REQUIRED ACTION:
The copy has to match the records word for word and include no pictures.

────────────────────────────────────────

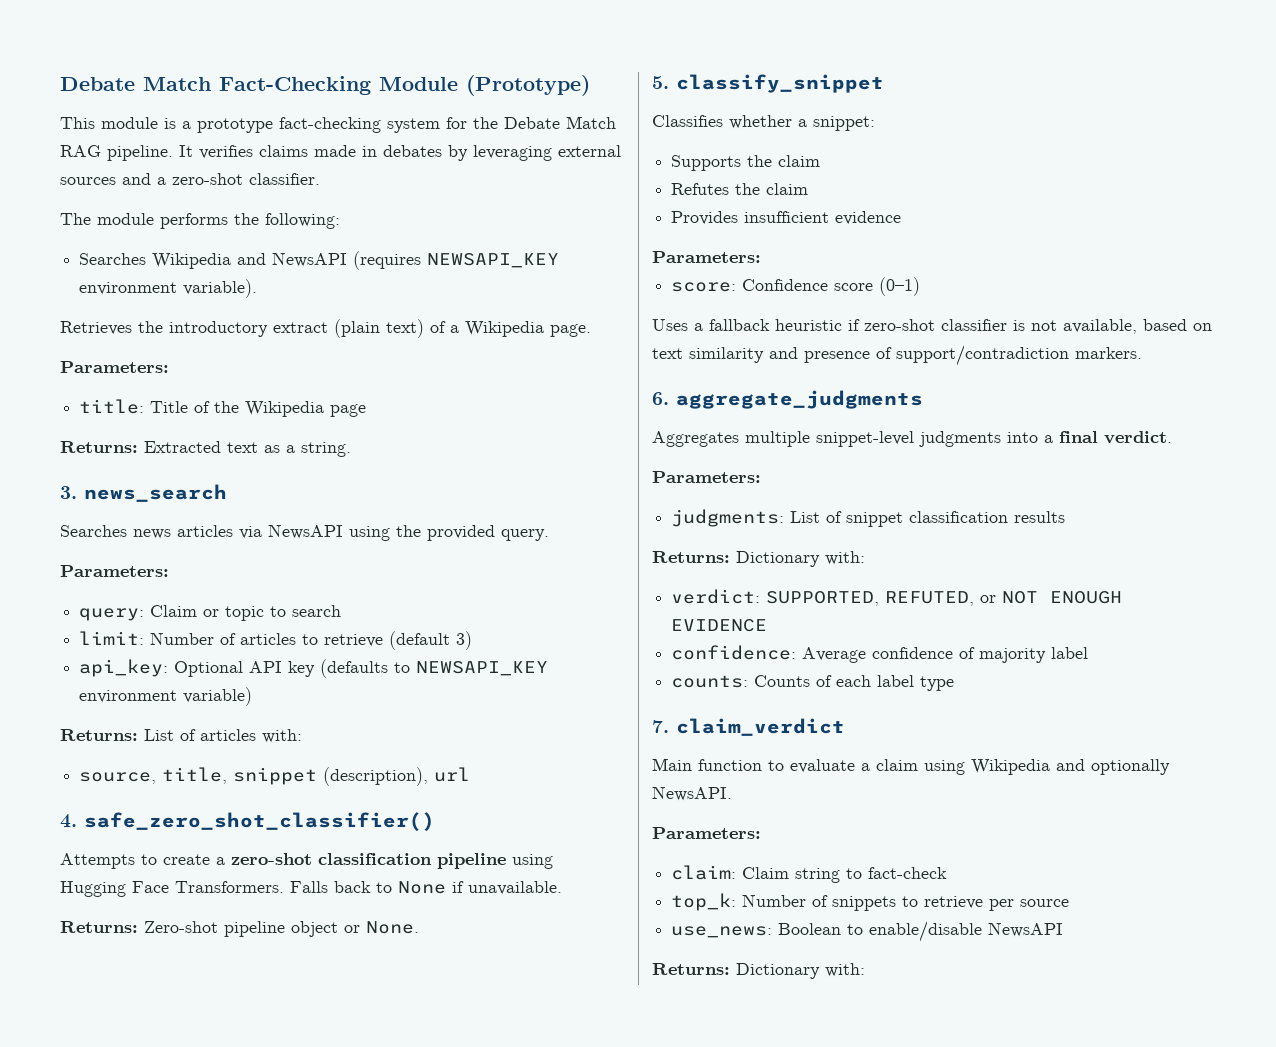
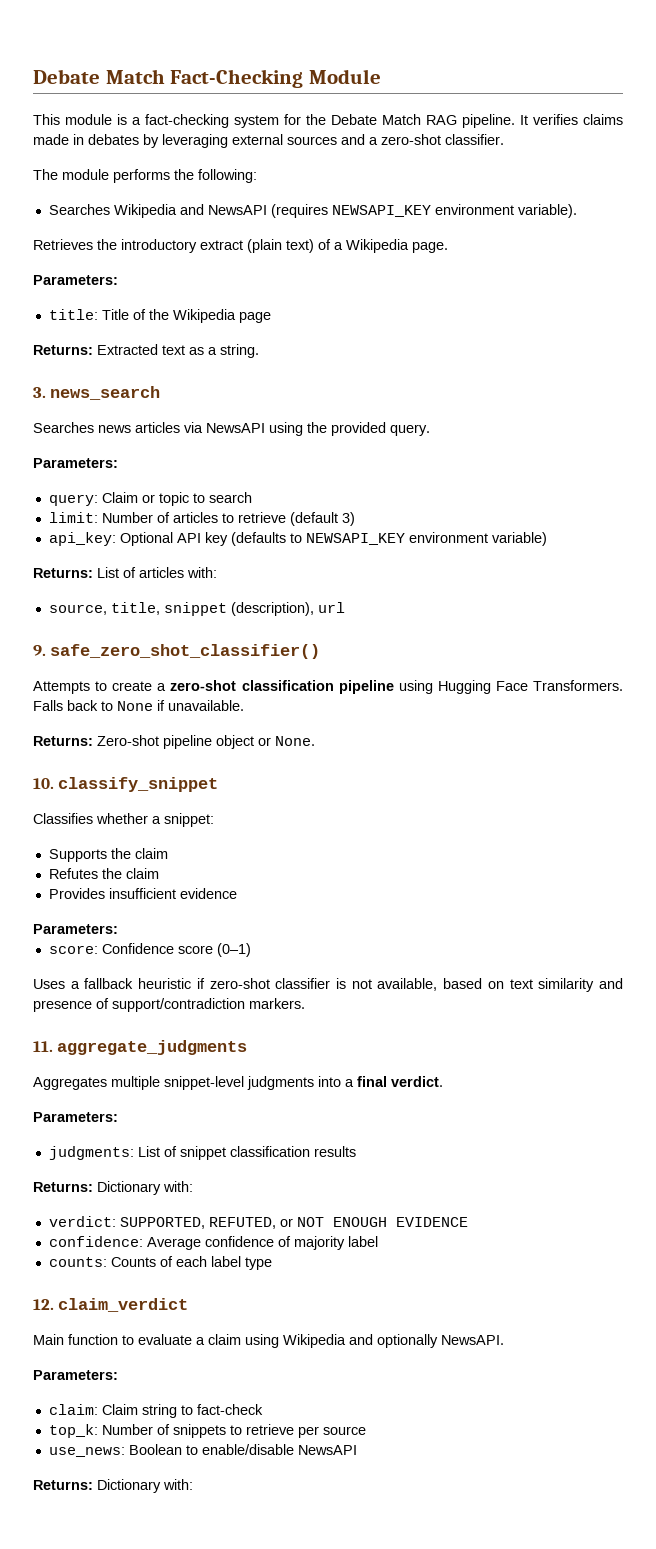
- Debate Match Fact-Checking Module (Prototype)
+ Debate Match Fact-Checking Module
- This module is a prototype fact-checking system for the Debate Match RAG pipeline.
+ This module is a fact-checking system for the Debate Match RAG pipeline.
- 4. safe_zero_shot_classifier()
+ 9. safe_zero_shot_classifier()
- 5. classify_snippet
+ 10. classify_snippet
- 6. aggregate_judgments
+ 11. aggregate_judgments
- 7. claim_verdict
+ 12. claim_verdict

────────────────────────────────────────

EXPECTED ANSWER:
- Debate Match Fact-Checking Module (Prototype)
+ Debate Match Fact-Checking Module
- This module is a prototype fact-checking system for the Debate Match RAG pipeline.
+ This module is a fact-checking system for the Debate Match RAG pipeline.
- 4. safe_zero_shot_classifier()
+ 9. safe_zero_shot_classifier()
- 5. classify_snippet
+ 10. classify_snippet
- 6. aggregate_judgments
+ 11. aggregate_judgments
- 7. claim_verdict
+ 12. claim_verdict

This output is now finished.